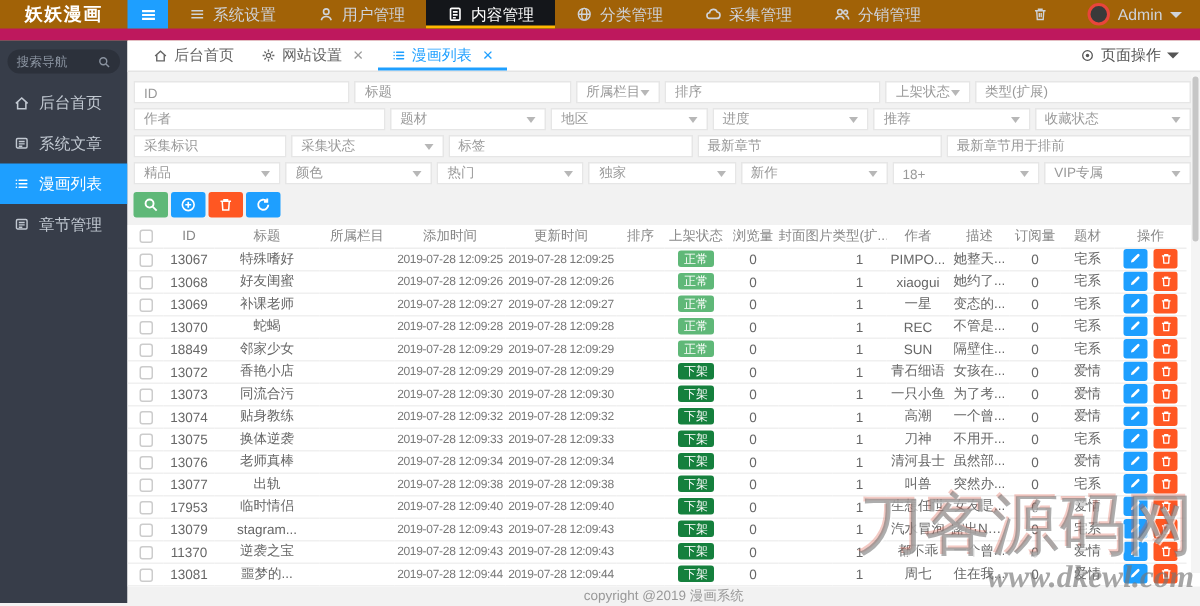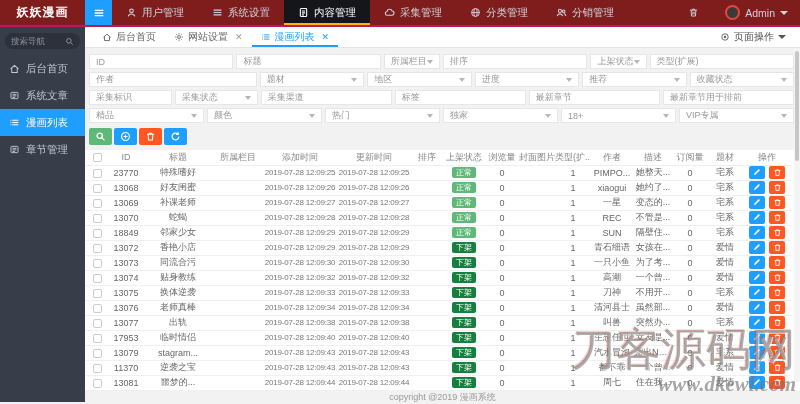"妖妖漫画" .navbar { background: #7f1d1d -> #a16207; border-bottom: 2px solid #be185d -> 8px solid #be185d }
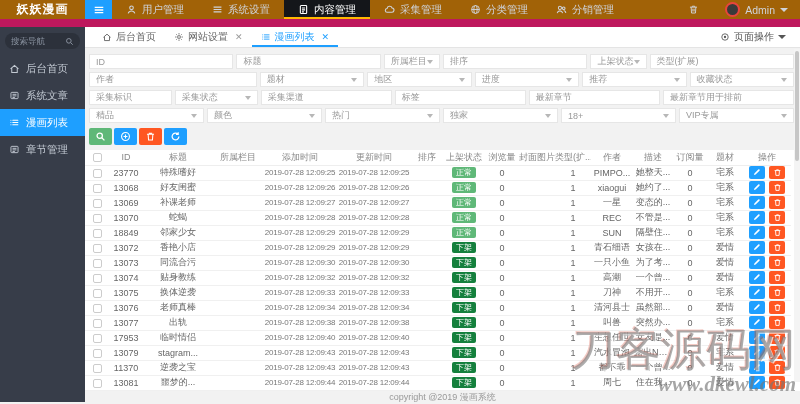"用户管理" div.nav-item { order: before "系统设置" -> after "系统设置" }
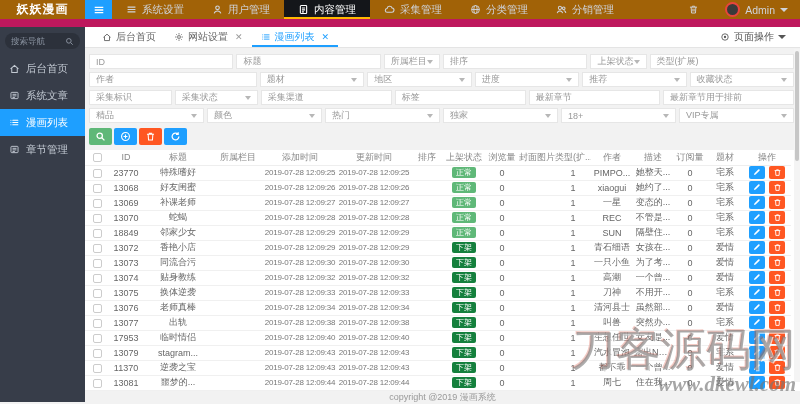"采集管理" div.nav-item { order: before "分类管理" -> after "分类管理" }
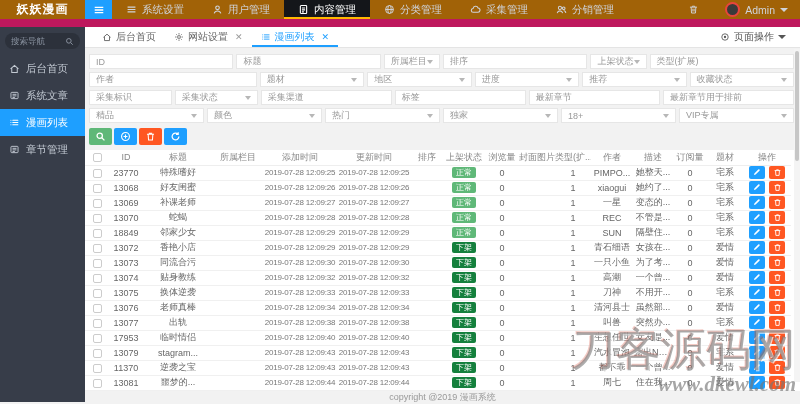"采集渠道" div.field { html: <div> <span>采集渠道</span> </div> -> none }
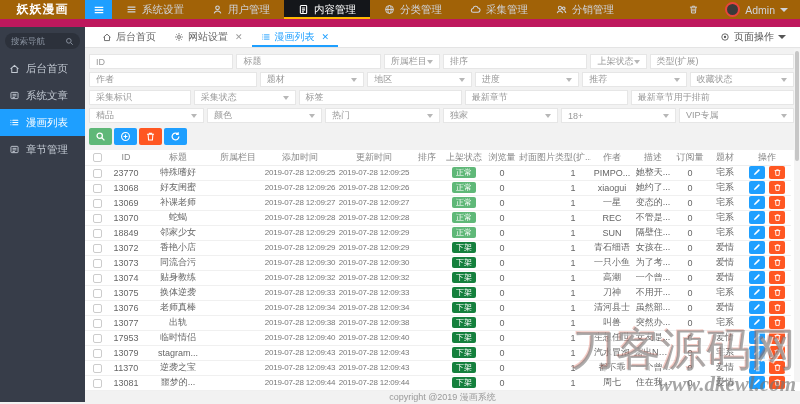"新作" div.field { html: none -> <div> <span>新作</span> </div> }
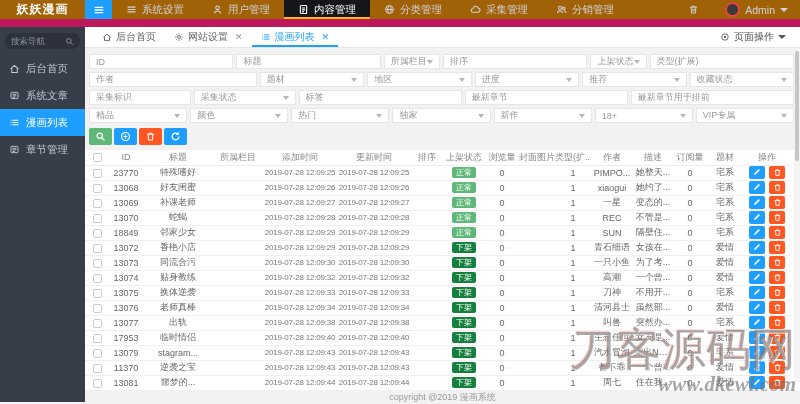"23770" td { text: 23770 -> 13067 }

——————————

Problem requirements: Reproduce all of the data exactly, omitting each picture it holds.

Task result:
"妖妖漫画" .navbar { background: #7f1d1d -> #a16207; border-bottom: 2px solid #be185d -> 8px solid #be185d }
"用户管理" div.nav-item { order: before "系统设置" -> after "系统设置" }
"采集管理" div.nav-item { order: before "分类管理" -> after "分类管理" }
"采集渠道" div.field { html: <div> <span>采集渠道</span> </div> -> none }
"新作" div.field { html: none -> <div> <span>新作</span> </div> }
"23770" td { text: 23770 -> 13067 }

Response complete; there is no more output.